Records from a data source
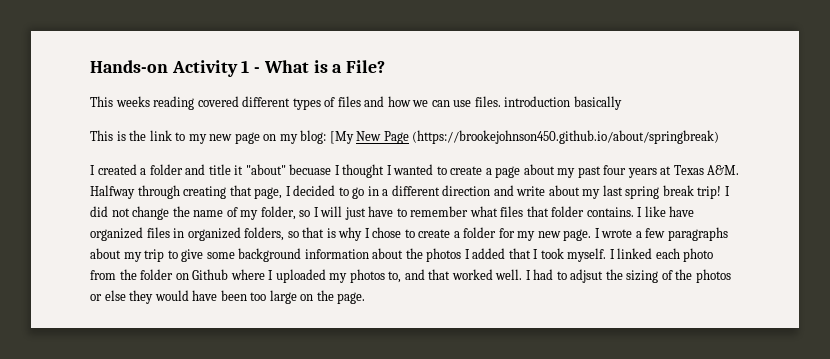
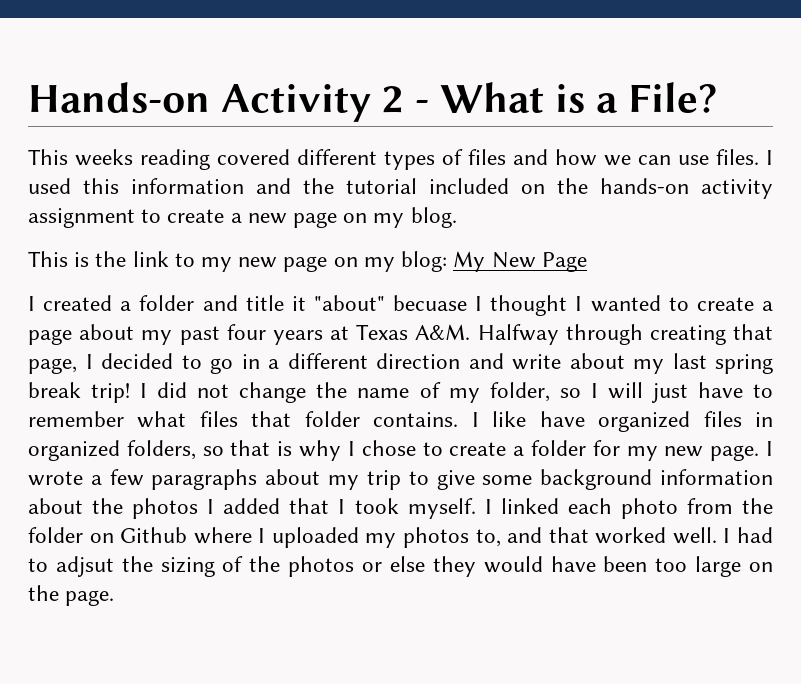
- Hands-on Activity 1 - What is a File?
+ Hands-on Activity 2 - What is a File?
- This weeks reading covered different types of files and how we can use files. introduction basically
+ This weeks reading covered different types of files and how we can use files. I used this information and the tutorial included on the hands-on activity assignment to create a new page on my blog.
- This is the link to my new page on my blog: [My New Page (https://brookejohnson450.github.io/about/springbreak)
+ This is the link to my new page on my blog: My New Page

WHAT IS BEING ASKED
Return the lines above that include the string "files".

WRITTEN ANSWER
- This weeks reading covered different types of files and how we can use files. introduction basically
+ This weeks reading covered different types of files and how we can use files. I used this information and the tutorial included on the hands-on activity assignment to create a new page on my blog.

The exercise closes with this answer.